▸ **Work required**: A line qualifies if it holds the string "Communication". Copy every qualifying line from the records.

▸ **Supplied data**:
____________

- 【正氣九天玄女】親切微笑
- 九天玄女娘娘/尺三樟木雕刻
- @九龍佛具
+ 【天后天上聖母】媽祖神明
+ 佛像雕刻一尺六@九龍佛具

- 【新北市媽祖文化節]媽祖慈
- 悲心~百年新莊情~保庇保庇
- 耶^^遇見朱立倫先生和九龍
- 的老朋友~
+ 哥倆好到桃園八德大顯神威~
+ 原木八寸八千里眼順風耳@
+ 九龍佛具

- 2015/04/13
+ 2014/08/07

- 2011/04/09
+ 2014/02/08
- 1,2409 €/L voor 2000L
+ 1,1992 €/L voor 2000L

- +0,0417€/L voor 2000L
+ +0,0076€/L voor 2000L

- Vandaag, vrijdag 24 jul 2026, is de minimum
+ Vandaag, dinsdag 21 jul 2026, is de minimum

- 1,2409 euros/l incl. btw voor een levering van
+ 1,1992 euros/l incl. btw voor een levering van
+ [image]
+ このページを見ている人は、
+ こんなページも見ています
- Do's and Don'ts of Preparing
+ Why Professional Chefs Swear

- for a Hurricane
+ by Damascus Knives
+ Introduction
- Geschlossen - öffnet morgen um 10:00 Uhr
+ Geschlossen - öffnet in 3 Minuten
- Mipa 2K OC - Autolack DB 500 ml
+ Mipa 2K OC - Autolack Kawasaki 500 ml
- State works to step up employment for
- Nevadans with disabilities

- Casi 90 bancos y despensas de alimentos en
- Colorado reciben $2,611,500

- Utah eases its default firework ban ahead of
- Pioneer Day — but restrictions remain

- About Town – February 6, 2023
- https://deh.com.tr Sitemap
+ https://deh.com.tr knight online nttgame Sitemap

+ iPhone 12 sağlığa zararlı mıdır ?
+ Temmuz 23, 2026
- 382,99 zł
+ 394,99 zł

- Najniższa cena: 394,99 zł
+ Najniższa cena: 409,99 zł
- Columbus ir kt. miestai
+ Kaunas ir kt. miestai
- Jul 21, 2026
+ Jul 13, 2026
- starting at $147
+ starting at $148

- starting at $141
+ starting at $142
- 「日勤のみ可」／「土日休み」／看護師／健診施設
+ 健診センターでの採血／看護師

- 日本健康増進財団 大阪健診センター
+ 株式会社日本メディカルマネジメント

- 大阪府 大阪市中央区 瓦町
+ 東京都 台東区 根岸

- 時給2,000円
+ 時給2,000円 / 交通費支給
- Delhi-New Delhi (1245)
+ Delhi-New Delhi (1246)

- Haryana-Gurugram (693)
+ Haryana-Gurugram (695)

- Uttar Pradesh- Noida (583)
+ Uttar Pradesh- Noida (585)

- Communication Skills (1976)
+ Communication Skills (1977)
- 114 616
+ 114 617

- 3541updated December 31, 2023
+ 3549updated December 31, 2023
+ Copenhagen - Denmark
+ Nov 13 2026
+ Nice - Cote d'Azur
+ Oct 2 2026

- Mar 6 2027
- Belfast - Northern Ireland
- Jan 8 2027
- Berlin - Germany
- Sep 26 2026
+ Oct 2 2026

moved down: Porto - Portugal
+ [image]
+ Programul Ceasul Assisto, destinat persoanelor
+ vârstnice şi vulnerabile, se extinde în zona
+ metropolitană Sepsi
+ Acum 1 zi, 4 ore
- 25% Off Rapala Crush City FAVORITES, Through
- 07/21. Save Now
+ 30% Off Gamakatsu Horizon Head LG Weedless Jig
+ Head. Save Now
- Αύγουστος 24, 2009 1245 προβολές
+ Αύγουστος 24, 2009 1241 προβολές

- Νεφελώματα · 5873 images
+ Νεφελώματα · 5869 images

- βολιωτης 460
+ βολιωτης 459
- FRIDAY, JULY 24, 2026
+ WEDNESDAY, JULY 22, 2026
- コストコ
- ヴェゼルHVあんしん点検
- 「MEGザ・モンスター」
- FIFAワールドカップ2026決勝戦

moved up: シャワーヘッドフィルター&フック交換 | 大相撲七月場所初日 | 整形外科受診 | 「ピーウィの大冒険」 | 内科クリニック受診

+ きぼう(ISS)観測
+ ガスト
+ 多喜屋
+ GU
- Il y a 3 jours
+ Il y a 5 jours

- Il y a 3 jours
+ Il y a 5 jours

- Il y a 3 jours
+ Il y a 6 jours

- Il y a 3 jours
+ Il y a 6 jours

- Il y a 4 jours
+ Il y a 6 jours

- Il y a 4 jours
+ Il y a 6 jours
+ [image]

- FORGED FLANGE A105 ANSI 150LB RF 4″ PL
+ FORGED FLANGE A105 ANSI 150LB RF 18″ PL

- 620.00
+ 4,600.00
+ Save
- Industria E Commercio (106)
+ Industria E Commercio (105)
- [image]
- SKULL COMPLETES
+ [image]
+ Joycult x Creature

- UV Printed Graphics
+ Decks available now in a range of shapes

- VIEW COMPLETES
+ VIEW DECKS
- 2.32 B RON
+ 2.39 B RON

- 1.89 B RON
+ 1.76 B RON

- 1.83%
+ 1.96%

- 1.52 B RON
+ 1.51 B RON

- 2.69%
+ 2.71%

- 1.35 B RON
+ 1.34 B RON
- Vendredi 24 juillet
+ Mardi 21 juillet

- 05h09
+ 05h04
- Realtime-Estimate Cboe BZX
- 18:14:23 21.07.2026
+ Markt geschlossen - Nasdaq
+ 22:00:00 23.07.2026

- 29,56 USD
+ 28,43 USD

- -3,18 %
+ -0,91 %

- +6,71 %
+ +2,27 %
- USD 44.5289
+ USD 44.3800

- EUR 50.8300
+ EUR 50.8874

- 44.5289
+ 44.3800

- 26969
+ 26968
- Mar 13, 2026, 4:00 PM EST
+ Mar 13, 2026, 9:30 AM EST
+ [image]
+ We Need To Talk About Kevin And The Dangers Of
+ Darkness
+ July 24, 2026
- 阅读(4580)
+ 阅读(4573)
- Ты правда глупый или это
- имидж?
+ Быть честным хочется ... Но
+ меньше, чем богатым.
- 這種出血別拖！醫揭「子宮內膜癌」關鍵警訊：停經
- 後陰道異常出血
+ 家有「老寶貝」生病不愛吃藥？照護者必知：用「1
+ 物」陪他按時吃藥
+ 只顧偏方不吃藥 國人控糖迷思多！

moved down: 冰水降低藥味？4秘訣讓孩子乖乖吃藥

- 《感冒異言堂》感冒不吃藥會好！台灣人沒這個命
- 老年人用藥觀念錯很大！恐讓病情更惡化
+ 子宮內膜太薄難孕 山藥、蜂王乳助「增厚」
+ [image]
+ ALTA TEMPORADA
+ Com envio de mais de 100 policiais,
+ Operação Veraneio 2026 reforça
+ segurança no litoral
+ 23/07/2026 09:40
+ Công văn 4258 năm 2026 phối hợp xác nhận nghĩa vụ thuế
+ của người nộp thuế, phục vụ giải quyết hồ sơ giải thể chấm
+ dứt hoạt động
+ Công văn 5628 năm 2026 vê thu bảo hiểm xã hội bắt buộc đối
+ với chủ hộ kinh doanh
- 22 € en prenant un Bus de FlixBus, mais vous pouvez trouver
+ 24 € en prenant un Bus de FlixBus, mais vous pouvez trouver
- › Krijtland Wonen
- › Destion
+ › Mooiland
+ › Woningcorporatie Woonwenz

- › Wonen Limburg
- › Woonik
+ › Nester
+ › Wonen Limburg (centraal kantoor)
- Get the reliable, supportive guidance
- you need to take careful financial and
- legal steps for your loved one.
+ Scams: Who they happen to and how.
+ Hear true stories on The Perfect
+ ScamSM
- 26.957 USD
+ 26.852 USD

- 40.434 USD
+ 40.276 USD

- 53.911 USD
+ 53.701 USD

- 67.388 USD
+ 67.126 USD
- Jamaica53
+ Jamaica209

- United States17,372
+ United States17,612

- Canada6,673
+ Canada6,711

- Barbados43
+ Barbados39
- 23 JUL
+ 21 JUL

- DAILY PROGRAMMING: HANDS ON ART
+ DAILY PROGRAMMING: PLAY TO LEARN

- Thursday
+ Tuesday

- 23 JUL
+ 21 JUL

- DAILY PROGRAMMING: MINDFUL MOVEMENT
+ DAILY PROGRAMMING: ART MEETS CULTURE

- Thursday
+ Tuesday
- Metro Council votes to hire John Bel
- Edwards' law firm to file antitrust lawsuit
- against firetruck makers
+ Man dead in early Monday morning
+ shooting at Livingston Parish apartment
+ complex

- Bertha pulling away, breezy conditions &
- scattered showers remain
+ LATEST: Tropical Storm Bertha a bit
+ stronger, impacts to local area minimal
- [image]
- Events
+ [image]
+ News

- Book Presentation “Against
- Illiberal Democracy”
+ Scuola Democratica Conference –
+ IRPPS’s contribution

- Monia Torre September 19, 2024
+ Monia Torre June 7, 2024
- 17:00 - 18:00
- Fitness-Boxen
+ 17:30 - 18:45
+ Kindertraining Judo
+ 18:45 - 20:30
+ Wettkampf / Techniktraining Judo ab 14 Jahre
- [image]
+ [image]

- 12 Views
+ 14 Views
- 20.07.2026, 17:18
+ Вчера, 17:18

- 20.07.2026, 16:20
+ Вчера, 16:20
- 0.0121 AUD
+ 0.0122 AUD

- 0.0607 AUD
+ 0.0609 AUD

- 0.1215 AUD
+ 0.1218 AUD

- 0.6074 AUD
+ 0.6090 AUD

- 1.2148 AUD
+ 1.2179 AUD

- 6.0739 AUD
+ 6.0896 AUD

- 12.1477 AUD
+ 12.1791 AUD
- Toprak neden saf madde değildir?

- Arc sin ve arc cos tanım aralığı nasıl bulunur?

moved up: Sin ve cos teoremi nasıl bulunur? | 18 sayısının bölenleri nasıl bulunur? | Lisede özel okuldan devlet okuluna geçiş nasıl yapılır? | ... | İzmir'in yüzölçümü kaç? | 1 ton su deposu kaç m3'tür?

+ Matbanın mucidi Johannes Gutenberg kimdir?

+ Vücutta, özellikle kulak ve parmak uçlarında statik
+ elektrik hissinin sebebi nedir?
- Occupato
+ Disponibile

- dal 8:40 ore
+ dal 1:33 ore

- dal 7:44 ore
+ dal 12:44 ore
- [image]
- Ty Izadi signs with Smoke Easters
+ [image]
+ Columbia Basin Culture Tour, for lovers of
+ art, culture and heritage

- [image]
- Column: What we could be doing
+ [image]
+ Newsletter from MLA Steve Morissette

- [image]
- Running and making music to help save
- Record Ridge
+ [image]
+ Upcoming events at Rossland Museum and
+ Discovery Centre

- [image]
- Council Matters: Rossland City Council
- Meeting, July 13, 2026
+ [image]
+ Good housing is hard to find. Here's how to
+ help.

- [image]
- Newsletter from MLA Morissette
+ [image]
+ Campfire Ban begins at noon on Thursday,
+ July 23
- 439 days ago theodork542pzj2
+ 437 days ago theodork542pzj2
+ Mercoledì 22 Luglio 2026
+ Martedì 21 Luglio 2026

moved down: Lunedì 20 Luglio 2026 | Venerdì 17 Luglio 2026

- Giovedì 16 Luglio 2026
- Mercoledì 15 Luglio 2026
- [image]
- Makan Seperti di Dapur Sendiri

____________

▸ **Result of this exercise**:
- Communication Skills (1976)
+ Communication Skills (1977)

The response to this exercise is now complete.